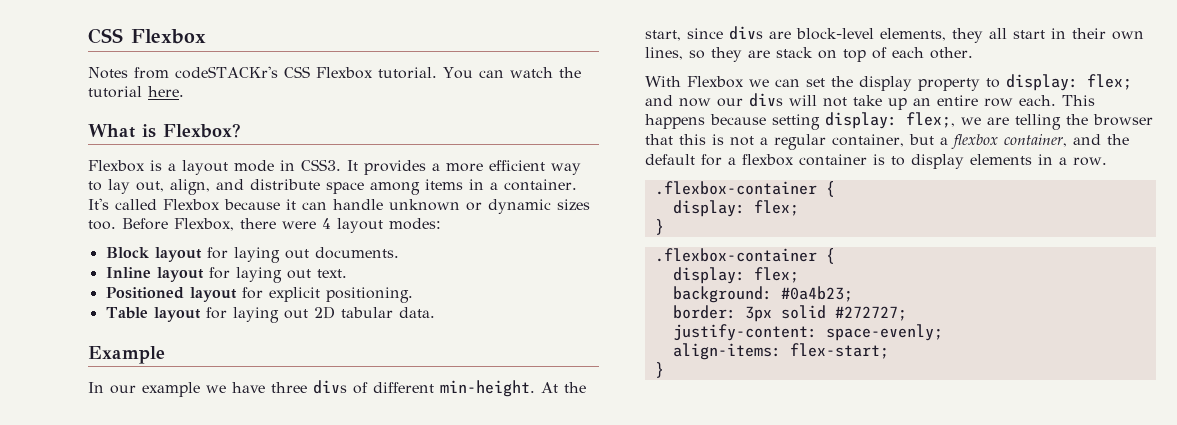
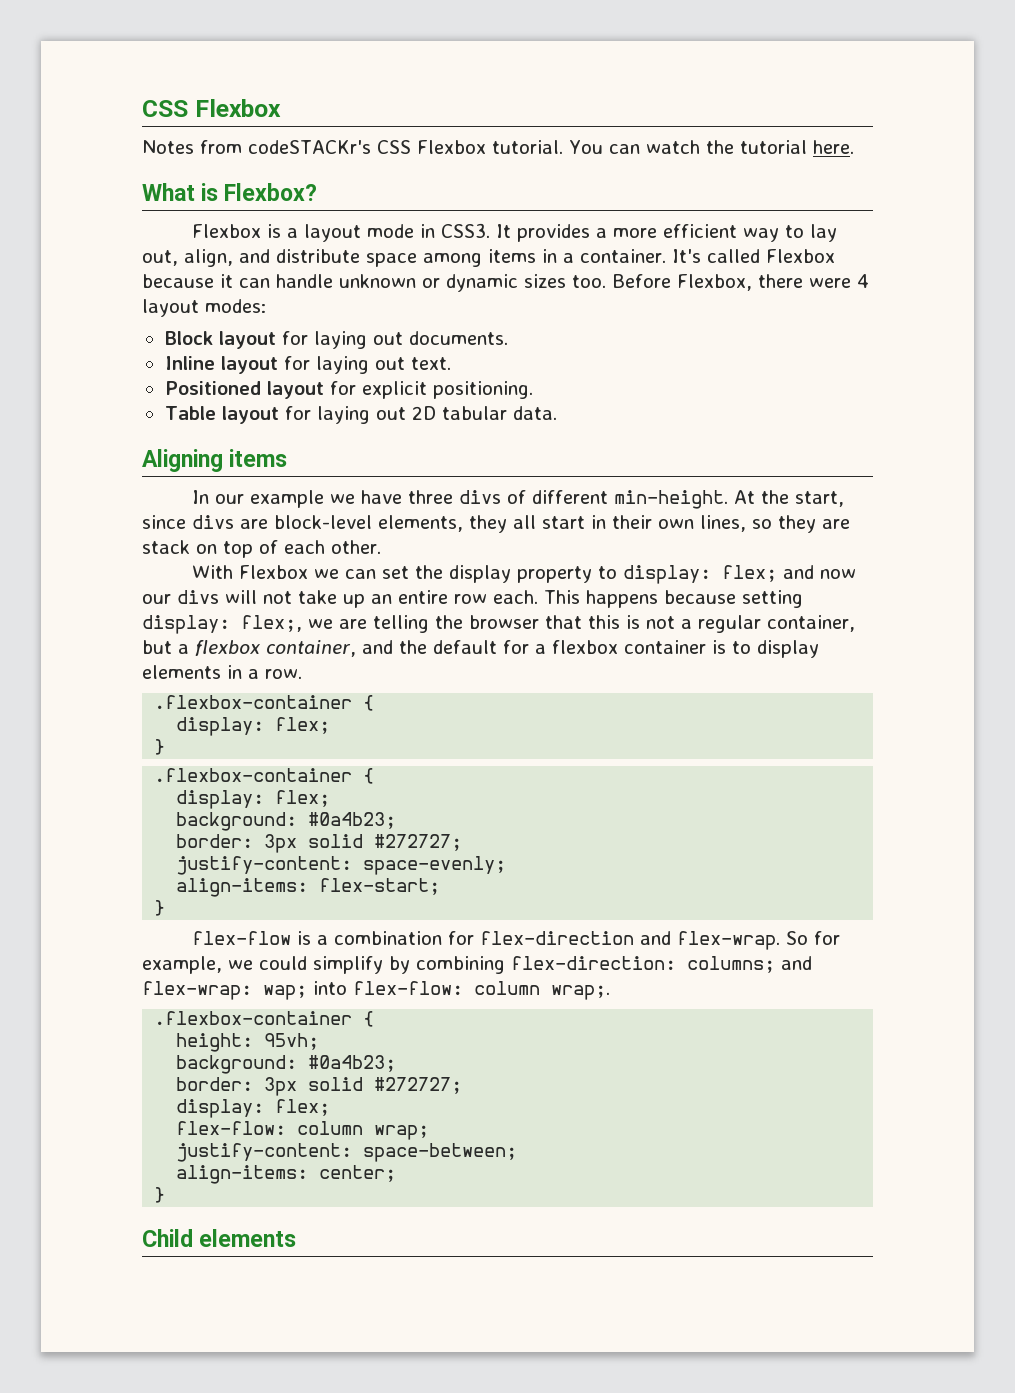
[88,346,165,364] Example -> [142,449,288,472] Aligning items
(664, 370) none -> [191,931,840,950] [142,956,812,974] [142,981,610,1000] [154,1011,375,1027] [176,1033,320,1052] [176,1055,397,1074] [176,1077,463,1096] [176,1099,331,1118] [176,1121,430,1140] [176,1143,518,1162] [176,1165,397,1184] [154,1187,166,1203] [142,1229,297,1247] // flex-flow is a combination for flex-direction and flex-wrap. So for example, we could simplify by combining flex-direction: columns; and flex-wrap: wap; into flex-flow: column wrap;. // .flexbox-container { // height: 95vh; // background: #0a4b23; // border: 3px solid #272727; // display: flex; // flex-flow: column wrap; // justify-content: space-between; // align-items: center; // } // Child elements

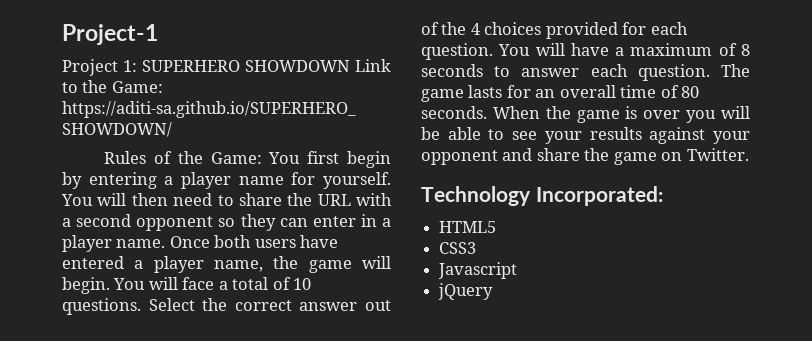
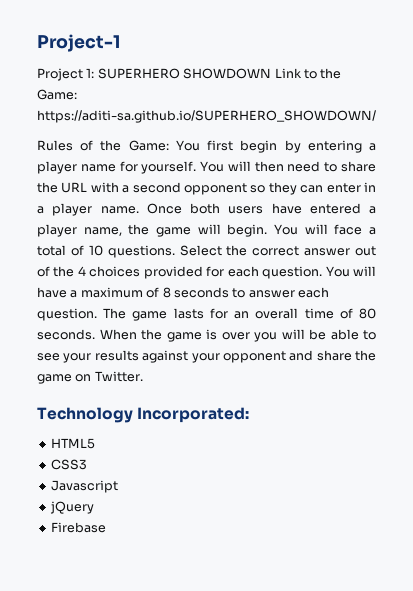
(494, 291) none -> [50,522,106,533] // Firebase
· · · · · · ·
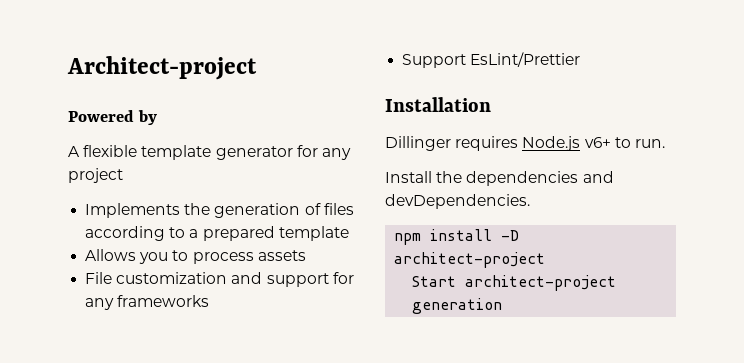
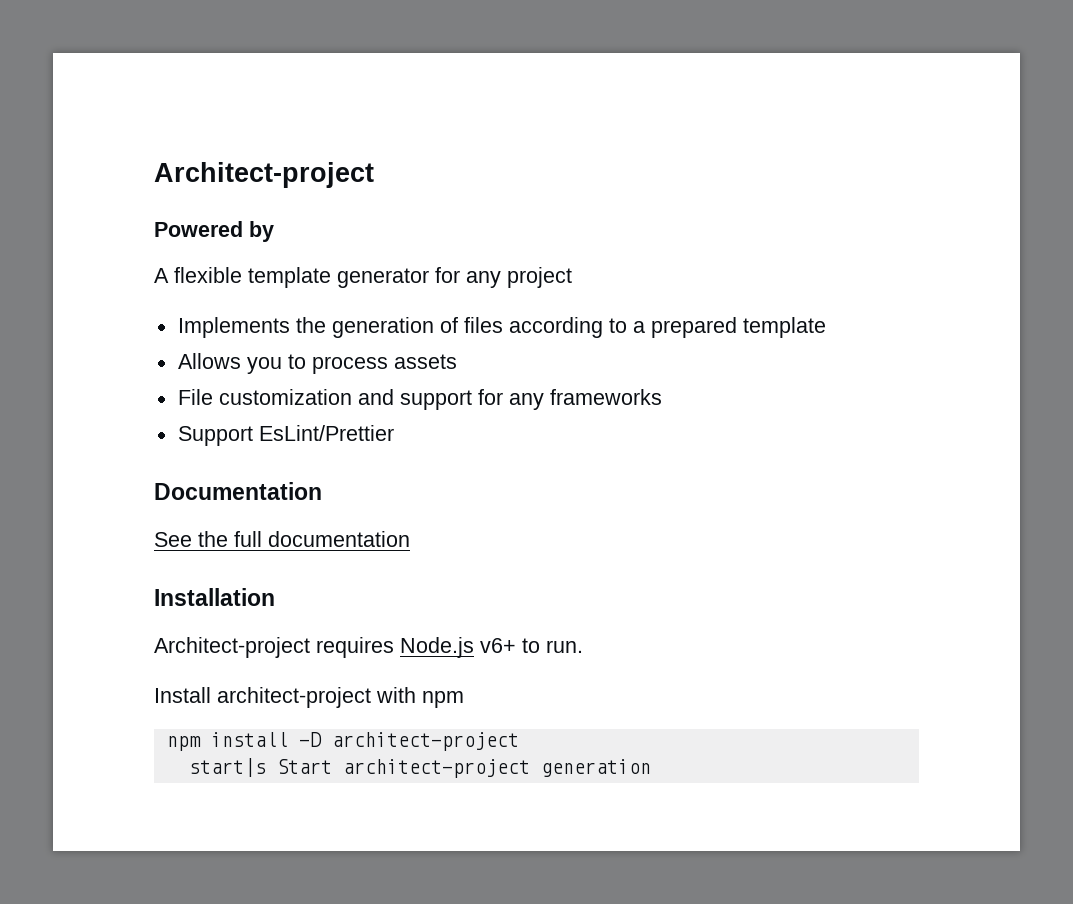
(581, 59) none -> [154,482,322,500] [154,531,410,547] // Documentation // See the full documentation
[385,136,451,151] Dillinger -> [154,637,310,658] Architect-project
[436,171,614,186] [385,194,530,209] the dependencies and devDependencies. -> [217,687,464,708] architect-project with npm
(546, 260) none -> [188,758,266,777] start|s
· · · · · · ·
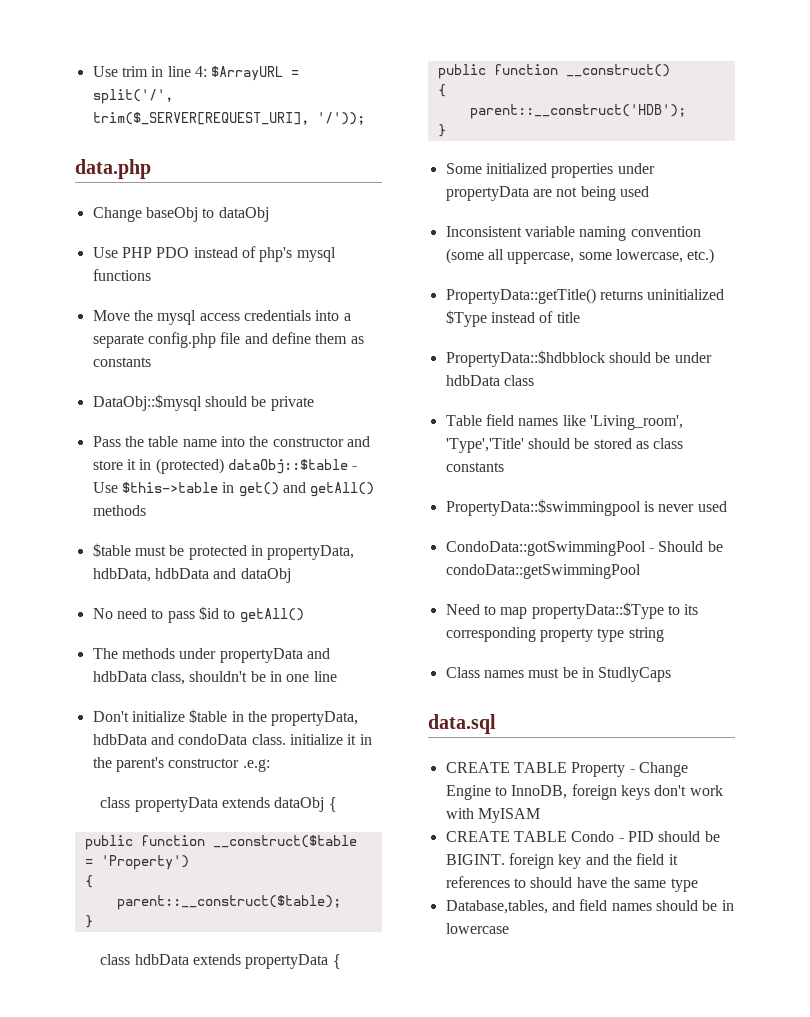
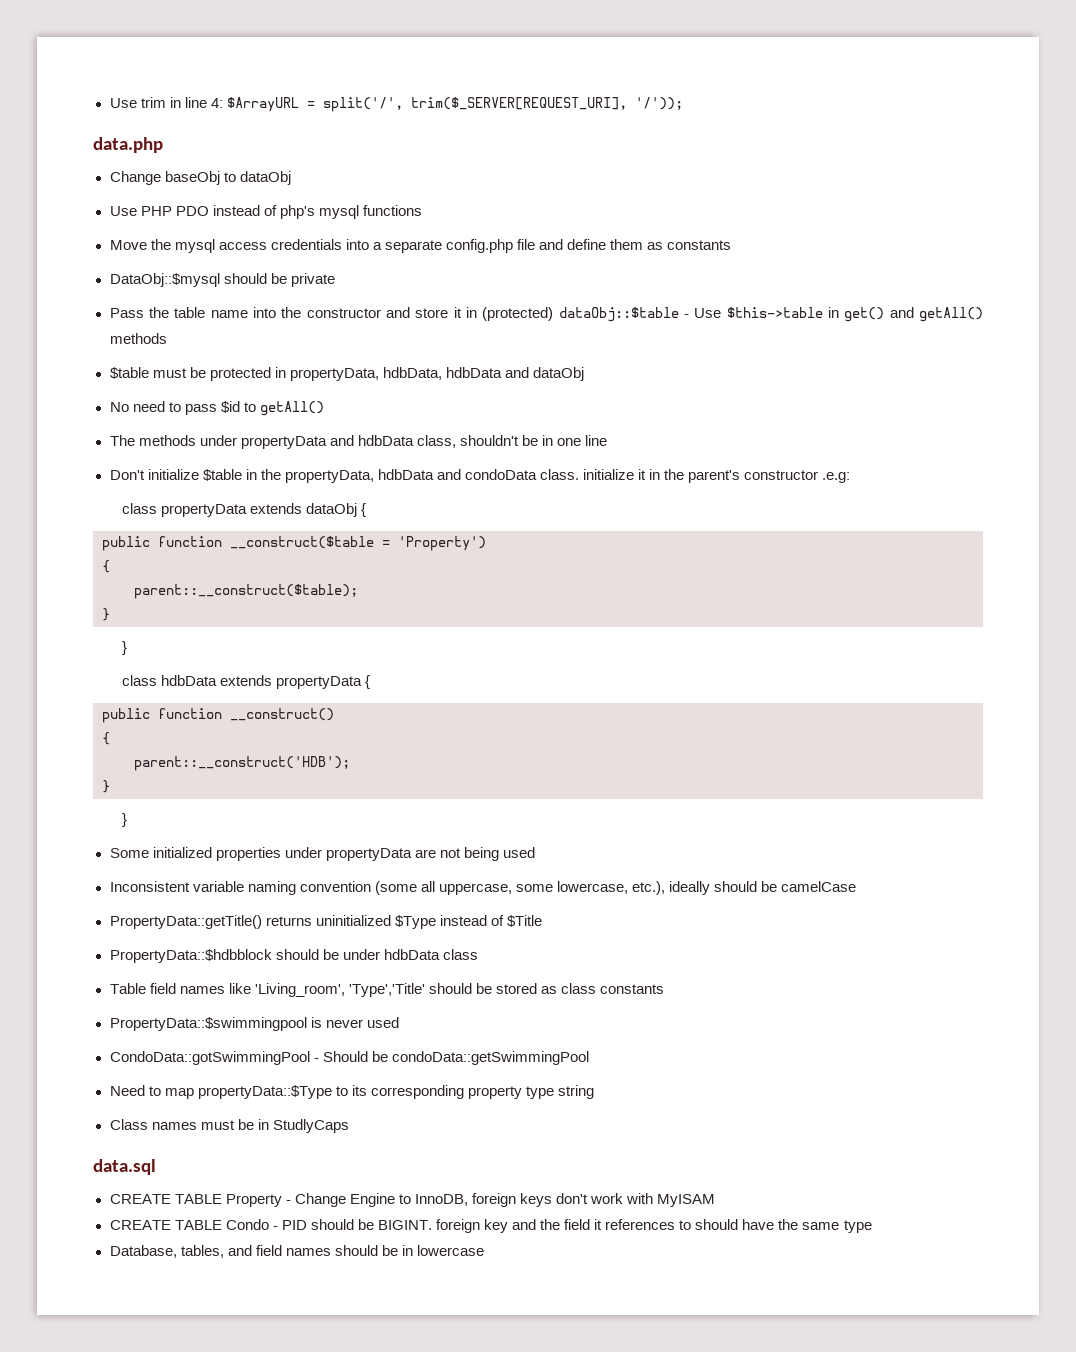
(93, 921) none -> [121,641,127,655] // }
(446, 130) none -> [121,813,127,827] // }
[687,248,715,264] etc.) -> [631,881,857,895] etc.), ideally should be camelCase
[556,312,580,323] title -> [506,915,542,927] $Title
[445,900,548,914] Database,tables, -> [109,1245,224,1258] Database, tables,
· · · · · · ·
What needs to be done
Read through the entries and copy every line that includes "project".

Output of the exercise
[385,136,451,151] Dillinger -> [154,637,310,658] Architect-project
[436,171,614,186] [385,194,530,209] the dependencies and devDependencies. -> [217,687,464,708] architect-project with npm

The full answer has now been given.